- [Task prompt] The entries follow. Print each one exactly.

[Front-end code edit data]
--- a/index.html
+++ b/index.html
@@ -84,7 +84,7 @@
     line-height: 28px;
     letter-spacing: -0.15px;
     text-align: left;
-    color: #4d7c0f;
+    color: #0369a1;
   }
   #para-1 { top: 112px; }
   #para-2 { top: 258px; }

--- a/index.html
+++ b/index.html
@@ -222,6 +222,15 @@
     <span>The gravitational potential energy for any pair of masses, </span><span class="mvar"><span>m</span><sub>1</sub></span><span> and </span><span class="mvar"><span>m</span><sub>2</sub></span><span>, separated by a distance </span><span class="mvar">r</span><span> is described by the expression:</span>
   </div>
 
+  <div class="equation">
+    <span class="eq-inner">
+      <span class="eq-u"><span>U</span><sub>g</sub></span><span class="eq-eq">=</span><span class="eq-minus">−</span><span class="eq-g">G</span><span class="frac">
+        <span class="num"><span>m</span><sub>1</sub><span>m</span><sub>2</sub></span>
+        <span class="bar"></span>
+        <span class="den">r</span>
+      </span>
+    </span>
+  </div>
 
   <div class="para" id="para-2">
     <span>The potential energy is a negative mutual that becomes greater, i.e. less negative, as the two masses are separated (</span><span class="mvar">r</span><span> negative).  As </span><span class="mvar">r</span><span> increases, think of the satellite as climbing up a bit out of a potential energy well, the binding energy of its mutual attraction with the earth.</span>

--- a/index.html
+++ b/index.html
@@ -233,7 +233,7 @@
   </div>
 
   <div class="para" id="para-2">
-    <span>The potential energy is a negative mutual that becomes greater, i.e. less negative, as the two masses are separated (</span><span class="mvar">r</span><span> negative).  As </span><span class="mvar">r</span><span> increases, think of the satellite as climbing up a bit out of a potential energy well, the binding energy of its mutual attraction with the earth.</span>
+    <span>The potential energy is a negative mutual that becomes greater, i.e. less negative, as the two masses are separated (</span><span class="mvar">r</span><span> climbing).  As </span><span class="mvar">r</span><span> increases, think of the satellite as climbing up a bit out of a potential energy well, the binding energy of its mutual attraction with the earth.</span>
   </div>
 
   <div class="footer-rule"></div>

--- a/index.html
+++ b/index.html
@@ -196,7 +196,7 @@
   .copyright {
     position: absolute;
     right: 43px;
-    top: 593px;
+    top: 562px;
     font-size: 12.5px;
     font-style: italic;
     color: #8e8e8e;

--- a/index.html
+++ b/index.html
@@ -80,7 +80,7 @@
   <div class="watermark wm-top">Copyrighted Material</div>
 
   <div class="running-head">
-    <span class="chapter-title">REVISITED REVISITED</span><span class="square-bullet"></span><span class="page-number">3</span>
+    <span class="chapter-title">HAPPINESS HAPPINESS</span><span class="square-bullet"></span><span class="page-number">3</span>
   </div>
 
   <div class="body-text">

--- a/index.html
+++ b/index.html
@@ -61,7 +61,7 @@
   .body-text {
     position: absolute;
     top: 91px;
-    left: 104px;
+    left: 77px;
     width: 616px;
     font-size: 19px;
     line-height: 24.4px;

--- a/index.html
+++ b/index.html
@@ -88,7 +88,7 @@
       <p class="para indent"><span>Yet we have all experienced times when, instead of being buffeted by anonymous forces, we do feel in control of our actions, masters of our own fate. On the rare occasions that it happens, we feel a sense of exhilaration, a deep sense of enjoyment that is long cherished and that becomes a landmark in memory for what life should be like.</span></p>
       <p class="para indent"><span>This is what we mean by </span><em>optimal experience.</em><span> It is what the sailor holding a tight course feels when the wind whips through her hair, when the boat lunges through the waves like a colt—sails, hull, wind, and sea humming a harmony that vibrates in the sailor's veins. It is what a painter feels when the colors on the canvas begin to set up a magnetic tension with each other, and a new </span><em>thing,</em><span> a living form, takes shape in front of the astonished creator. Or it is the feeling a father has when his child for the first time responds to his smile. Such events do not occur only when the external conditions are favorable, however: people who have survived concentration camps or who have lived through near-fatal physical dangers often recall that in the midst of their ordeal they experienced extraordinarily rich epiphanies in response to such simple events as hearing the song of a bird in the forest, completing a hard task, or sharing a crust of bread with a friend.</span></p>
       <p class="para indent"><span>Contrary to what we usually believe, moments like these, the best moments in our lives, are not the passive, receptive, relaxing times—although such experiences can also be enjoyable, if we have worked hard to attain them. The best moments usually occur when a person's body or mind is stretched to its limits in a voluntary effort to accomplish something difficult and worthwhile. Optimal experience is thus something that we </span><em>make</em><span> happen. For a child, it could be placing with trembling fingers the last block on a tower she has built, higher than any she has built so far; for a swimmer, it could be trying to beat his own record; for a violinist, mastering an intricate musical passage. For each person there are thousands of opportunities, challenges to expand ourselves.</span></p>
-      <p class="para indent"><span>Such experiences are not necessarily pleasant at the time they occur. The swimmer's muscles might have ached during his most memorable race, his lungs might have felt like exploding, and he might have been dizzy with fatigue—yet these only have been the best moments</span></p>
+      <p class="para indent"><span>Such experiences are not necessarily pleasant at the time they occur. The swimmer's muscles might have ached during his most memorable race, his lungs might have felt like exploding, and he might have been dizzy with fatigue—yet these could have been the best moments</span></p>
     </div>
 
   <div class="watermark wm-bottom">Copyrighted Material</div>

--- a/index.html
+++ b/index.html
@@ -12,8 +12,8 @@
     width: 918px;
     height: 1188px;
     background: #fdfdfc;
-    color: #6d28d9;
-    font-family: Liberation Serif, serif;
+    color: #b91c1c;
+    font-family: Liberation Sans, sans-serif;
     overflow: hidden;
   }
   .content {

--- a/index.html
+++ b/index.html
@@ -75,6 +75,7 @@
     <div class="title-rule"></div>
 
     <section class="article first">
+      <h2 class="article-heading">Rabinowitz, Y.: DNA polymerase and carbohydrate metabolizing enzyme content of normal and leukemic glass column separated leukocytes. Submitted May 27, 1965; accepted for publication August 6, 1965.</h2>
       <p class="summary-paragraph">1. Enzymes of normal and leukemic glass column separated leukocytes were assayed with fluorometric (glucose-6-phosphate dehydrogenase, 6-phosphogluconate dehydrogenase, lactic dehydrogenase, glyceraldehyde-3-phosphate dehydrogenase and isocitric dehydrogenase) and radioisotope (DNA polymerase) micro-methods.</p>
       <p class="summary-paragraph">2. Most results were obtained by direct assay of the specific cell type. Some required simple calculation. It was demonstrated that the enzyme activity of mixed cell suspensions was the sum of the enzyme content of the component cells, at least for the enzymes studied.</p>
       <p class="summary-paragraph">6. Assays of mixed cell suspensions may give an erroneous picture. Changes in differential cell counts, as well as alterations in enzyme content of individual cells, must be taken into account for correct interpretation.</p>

- [Answer to this problem]
--- a/index.html
+++ b/index.html
@@ -84,7 +84,7 @@
     line-height: 28px;
     letter-spacing: -0.15px;
     text-align: left;
-    color: #4d7c0f;
+    color: #0369a1;
   }
   #para-1 { top: 112px; }
   #para-2 { top: 258px; }

--- a/index.html
+++ b/index.html
@@ -222,6 +222,15 @@
     <span>The gravitational potential energy for any pair of masses, </span><span class="mvar"><span>m</span><sub>1</sub></span><span> and </span><span class="mvar"><span>m</span><sub>2</sub></span><span>, separated by a distance </span><span class="mvar">r</span><span> is described by the expression:</span>
   </div>
 
+  <div class="equation">
+    <span class="eq-inner">
+      <span class="eq-u"><span>U</span><sub>g</sub></span><span class="eq-eq">=</span><span class="eq-minus">−</span><span class="eq-g">G</span><span class="frac">
+        <span class="num"><span>m</span><sub>1</sub><span>m</span><sub>2</sub></span>
+        <span class="bar"></span>
+        <span class="den">r</span>
+      </span>
+    </span>
+  </div>
 
   <div class="para" id="para-2">
     <span>The potential energy is a negative mutual that becomes greater, i.e. less negative, as the two masses are separated (</span><span class="mvar">r</span><span> negative).  As </span><span class="mvar">r</span><span> increases, think of the satellite as climbing up a bit out of a potential energy well, the binding energy of its mutual attraction with the earth.</span>

--- a/index.html
+++ b/index.html
@@ -233,7 +233,7 @@
   </div>
 
   <div class="para" id="para-2">
-    <span>The potential energy is a negative mutual that becomes greater, i.e. less negative, as the two masses are separated (</span><span class="mvar">r</span><span> negative).  As </span><span class="mvar">r</span><span> increases, think of the satellite as climbing up a bit out of a potential energy well, the binding energy of its mutual attraction with the earth.</span>
+    <span>The potential energy is a negative mutual that becomes greater, i.e. less negative, as the two masses are separated (</span><span class="mvar">r</span><span> climbing).  As </span><span class="mvar">r</span><span> increases, think of the satellite as climbing up a bit out of a potential energy well, the binding energy of its mutual attraction with the earth.</span>
   </div>
 
   <div class="footer-rule"></div>

--- a/index.html
+++ b/index.html
@@ -196,7 +196,7 @@
   .copyright {
     position: absolute;
     right: 43px;
-    top: 593px;
+    top: 562px;
     font-size: 12.5px;
     font-style: italic;
     color: #8e8e8e;

--- a/index.html
+++ b/index.html
@@ -80,7 +80,7 @@
   <div class="watermark wm-top">Copyrighted Material</div>
 
   <div class="running-head">
-    <span class="chapter-title">REVISITED REVISITED</span><span class="square-bullet"></span><span class="page-number">3</span>
+    <span class="chapter-title">HAPPINESS HAPPINESS</span><span class="square-bullet"></span><span class="page-number">3</span>
   </div>
 
   <div class="body-text">

--- a/index.html
+++ b/index.html
@@ -61,7 +61,7 @@
   .body-text {
     position: absolute;
     top: 91px;
-    left: 104px;
+    left: 77px;
     width: 616px;
     font-size: 19px;
     line-height: 24.4px;

--- a/index.html
+++ b/index.html
@@ -88,7 +88,7 @@
       <p class="para indent"><span>Yet we have all experienced times when, instead of being buffeted by anonymous forces, we do feel in control of our actions, masters of our own fate. On the rare occasions that it happens, we feel a sense of exhilaration, a deep sense of enjoyment that is long cherished and that becomes a landmark in memory for what life should be like.</span></p>
       <p class="para indent"><span>This is what we mean by </span><em>optimal experience.</em><span> It is what the sailor holding a tight course feels when the wind whips through her hair, when the boat lunges through the waves like a colt—sails, hull, wind, and sea humming a harmony that vibrates in the sailor's veins. It is what a painter feels when the colors on the canvas begin to set up a magnetic tension with each other, and a new </span><em>thing,</em><span> a living form, takes shape in front of the astonished creator. Or it is the feeling a father has when his child for the first time responds to his smile. Such events do not occur only when the external conditions are favorable, however: people who have survived concentration camps or who have lived through near-fatal physical dangers often recall that in the midst of their ordeal they experienced extraordinarily rich epiphanies in response to such simple events as hearing the song of a bird in the forest, completing a hard task, or sharing a crust of bread with a friend.</span></p>
       <p class="para indent"><span>Contrary to what we usually believe, moments like these, the best moments in our lives, are not the passive, receptive, relaxing times—although such experiences can also be enjoyable, if we have worked hard to attain them. The best moments usually occur when a person's body or mind is stretched to its limits in a voluntary effort to accomplish something difficult and worthwhile. Optimal experience is thus something that we </span><em>make</em><span> happen. For a child, it could be placing with trembling fingers the last block on a tower she has built, higher than any she has built so far; for a swimmer, it could be trying to beat his own record; for a violinist, mastering an intricate musical passage. For each person there are thousands of opportunities, challenges to expand ourselves.</span></p>
-      <p class="para indent"><span>Such experiences are not necessarily pleasant at the time they occur. The swimmer's muscles might have ached during his most memorable race, his lungs might have felt like exploding, and he might have been dizzy with fatigue—yet these only have been the best moments</span></p>
+      <p class="para indent"><span>Such experiences are not necessarily pleasant at the time they occur. The swimmer's muscles might have ached during his most memorable race, his lungs might have felt like exploding, and he might have been dizzy with fatigue—yet these could have been the best moments</span></p>
     </div>
 
   <div class="watermark wm-bottom">Copyrighted Material</div>

--- a/index.html
+++ b/index.html
@@ -12,8 +12,8 @@
     width: 918px;
     height: 1188px;
     background: #fdfdfc;
-    color: #6d28d9;
-    font-family: Liberation Serif, serif;
+    color: #b91c1c;
+    font-family: Liberation Sans, sans-serif;
     overflow: hidden;
   }
   .content {

--- a/index.html
+++ b/index.html
@@ -75,6 +75,7 @@
     <div class="title-rule"></div>
 
     <section class="article first">
+      <h2 class="article-heading">Rabinowitz, Y.: DNA polymerase and carbohydrate metabolizing enzyme content of normal and leukemic glass column separated leukocytes. Submitted May 27, 1965; accepted for publication August 6, 1965.</h2>
       <p class="summary-paragraph">1. Enzymes of normal and leukemic glass column separated leukocytes were assayed with fluorometric (glucose-6-phosphate dehydrogenase, 6-phosphogluconate dehydrogenase, lactic dehydrogenase, glyceraldehyde-3-phosphate dehydrogenase and isocitric dehydrogenase) and radioisotope (DNA polymerase) micro-methods.</p>
       <p class="summary-paragraph">2. Most results were obtained by direct assay of the specific cell type. Some required simple calculation. It was demonstrated that the enzyme activity of mixed cell suspensions was the sum of the enzyme content of the component cells, at least for the enzymes studied.</p>
       <p class="summary-paragraph">6. Assays of mixed cell suspensions may give an erroneous picture. Changes in differential cell counts, as well as alterations in enzyme content of individual cells, must be taken into account for correct interpretation.</p>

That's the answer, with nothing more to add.